TASK PROMPT: After finding the line that contains "- ターミナルに以下のコードを入力し、実行してください。" in the entries below, retype it and every following line precisely, the last included.

MATERIAL PROVIDED:

·····

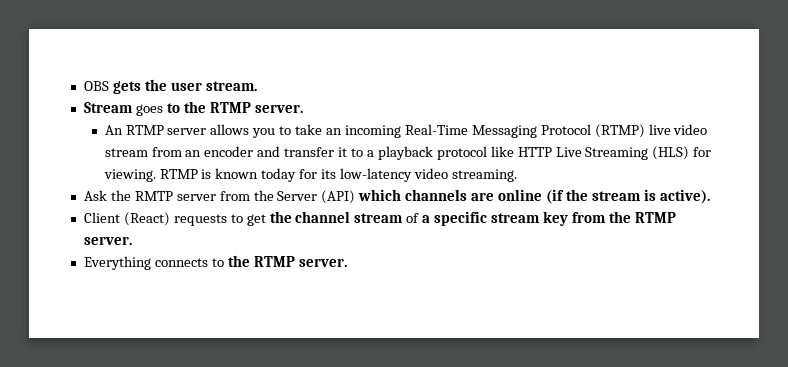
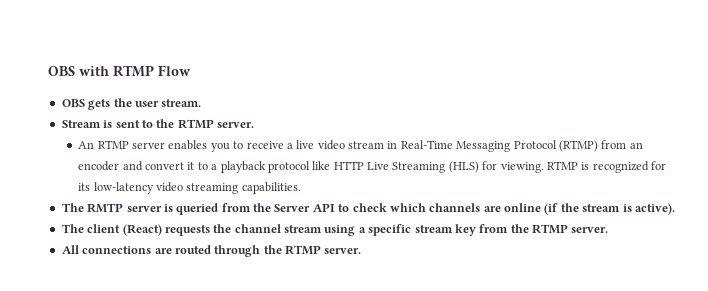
+ OBS with RTMP Flow
- Stream goes to the RTMP server.
+ Stream is sent to the RTMP server.
- An RTMP server allows you to take an incoming Real-Time Messaging Protocol (RTMP) live video stream from an encoder and transfer it to a playback protocol like HTTP Live Streaming (HLS) for viewing.
+ An RTMP server enables you to receive a live video stream in Real-Time Messaging Protocol (RTMP) from an encoder and convert it to a playback protocol like HTTP Live Streaming (HLS) for viewing.
- RTMP is known today for its low-latency video streaming.
- Ask the RMTP server from the Server (API) which channels are online (if the stream is active).
+ RTMP is recognized for its low-latency video streaming capabilities.
+ The RMTP server is queried from the Server API to check which channels are online (if the stream is active).
- Client (React) requests to get the channel stream of a specific stream key from the RTMP server.
+ The client (React) requests the channel stream using a specific stream key from the RTMP server.
- Everything connects to the RTMP server.
+ All connections are routed through the RTMP server.

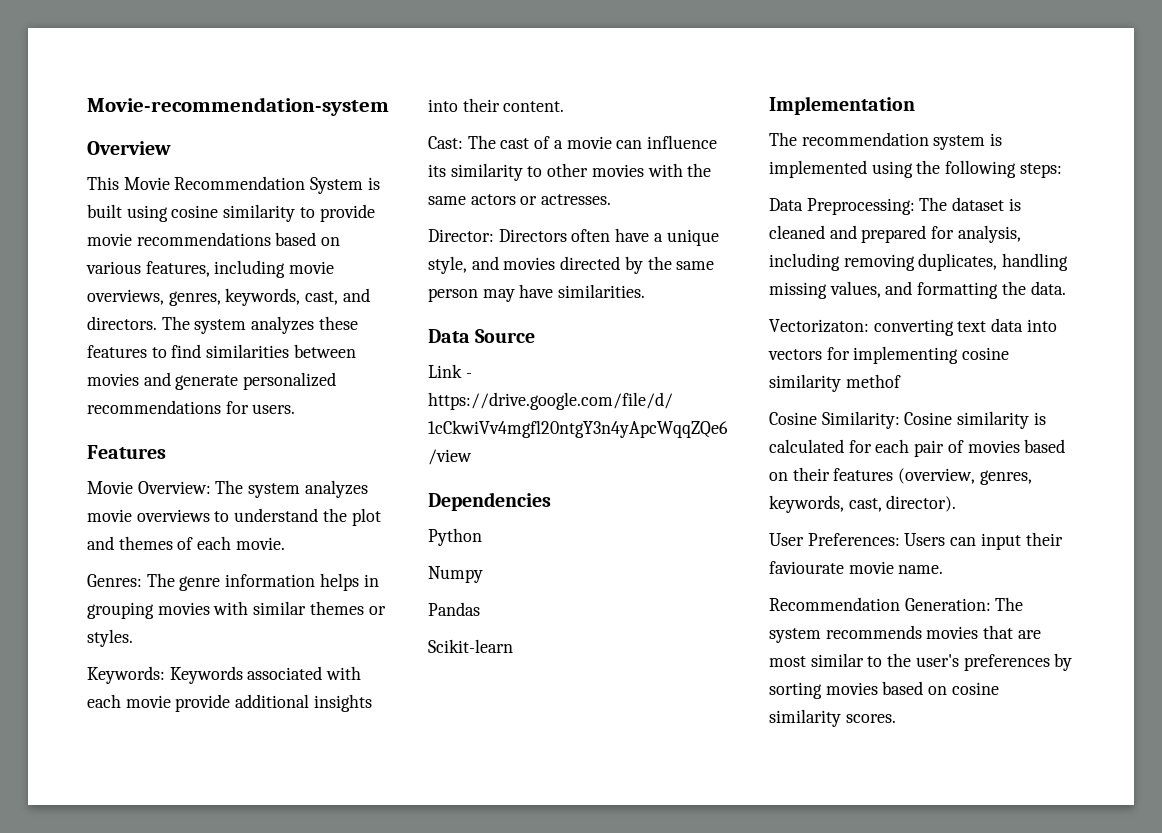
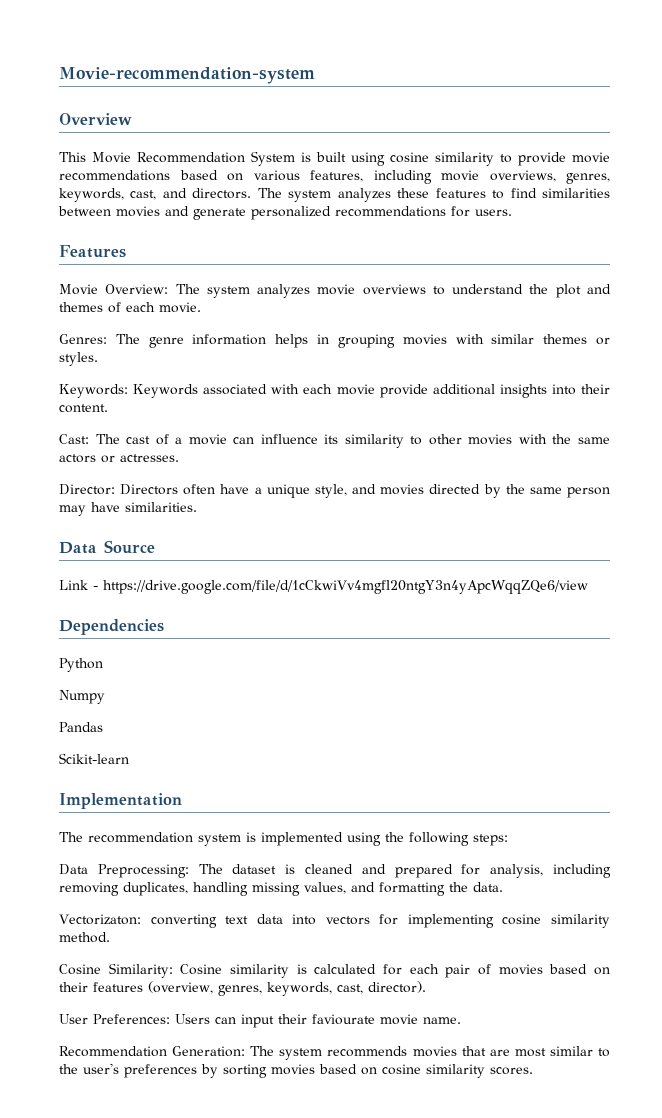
- Vectorizaton: converting text data into vectors for implementing cosine similarity methof
+ Vectorizaton: converting text data into vectors for implementing cosine similarity method.

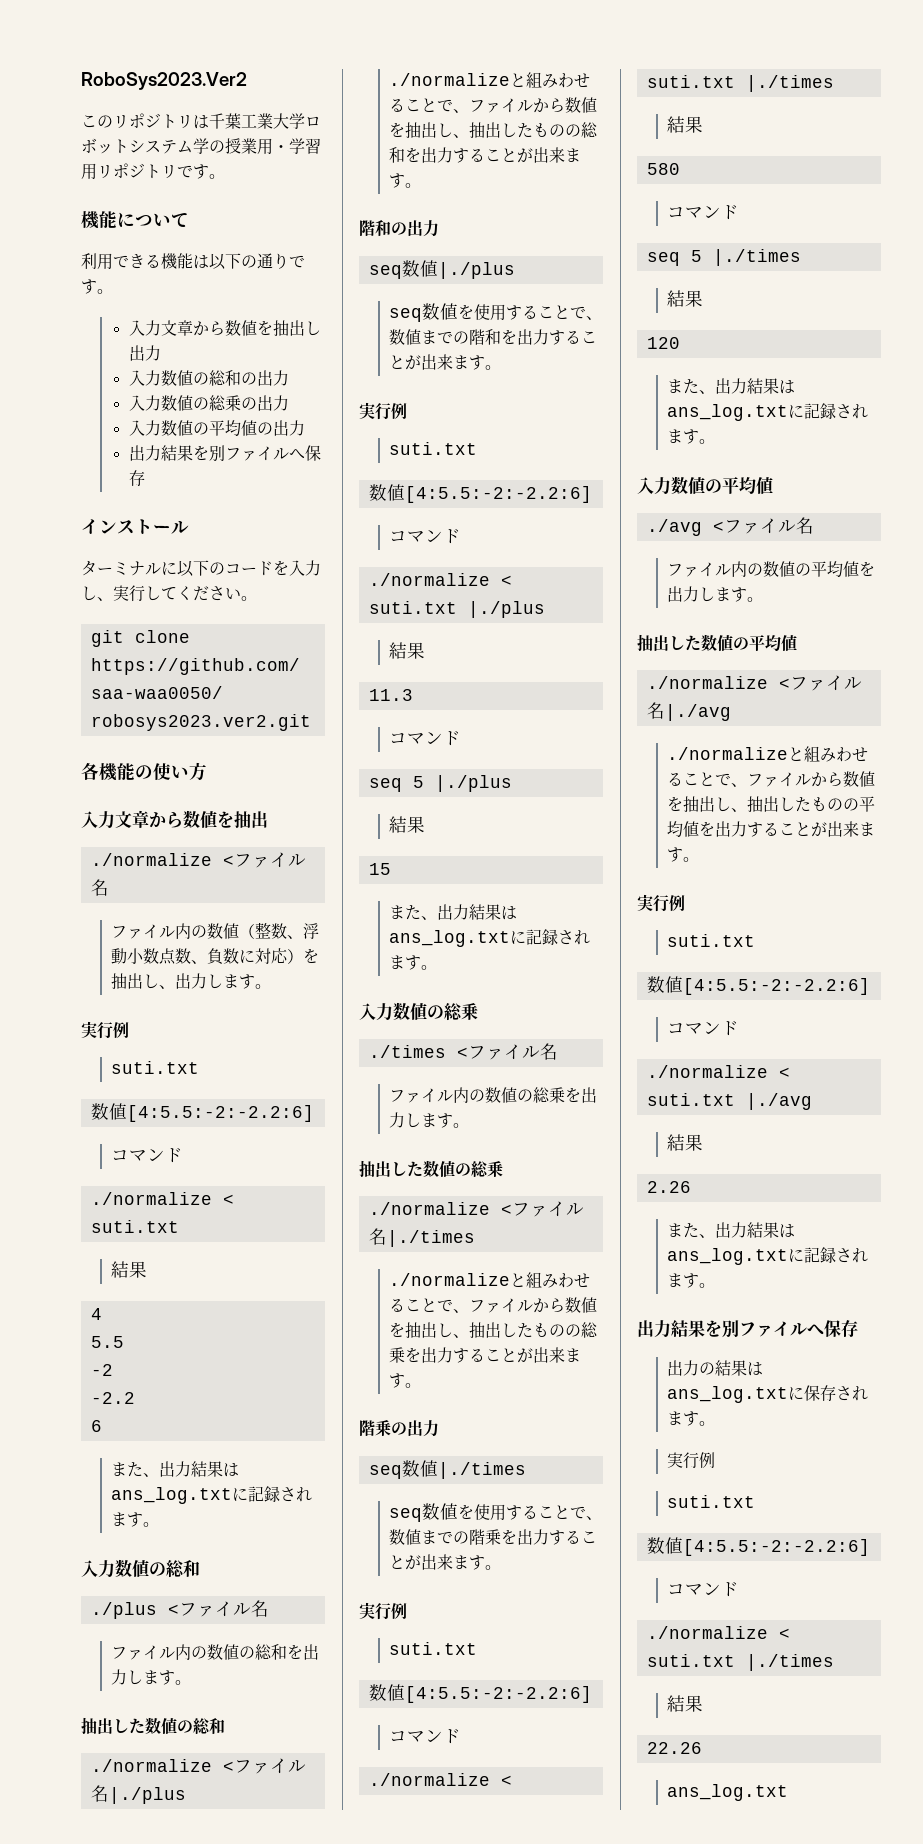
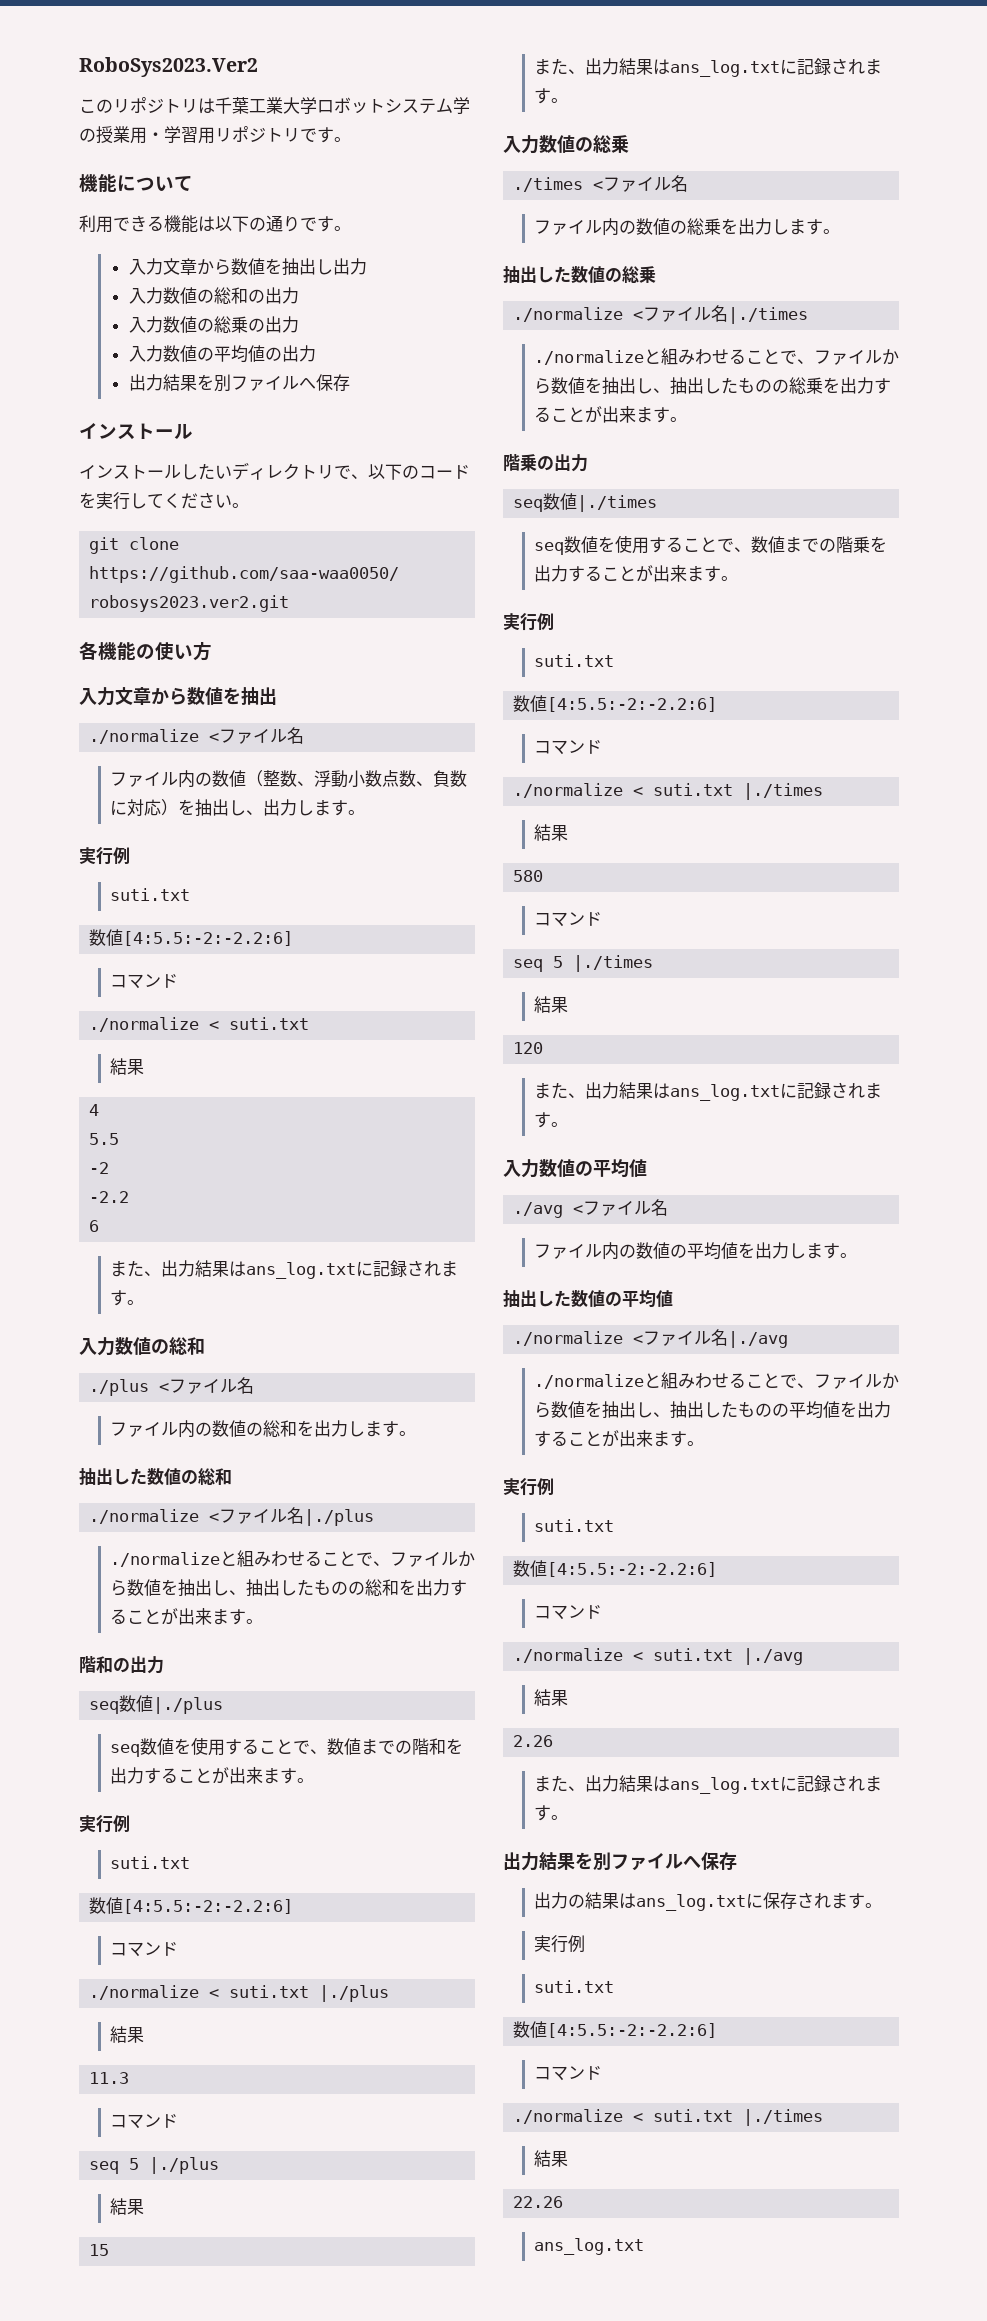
- ターミナルに以下のコードを入力し、実行してください。
+ インストールしたいディレクトリで、以下のコードを実行してください。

·····

ANSWER TO THE EXERCISE:
- ターミナルに以下のコードを入力し、実行してください。
+ インストールしたいディレクトリで、以下のコードを実行してください。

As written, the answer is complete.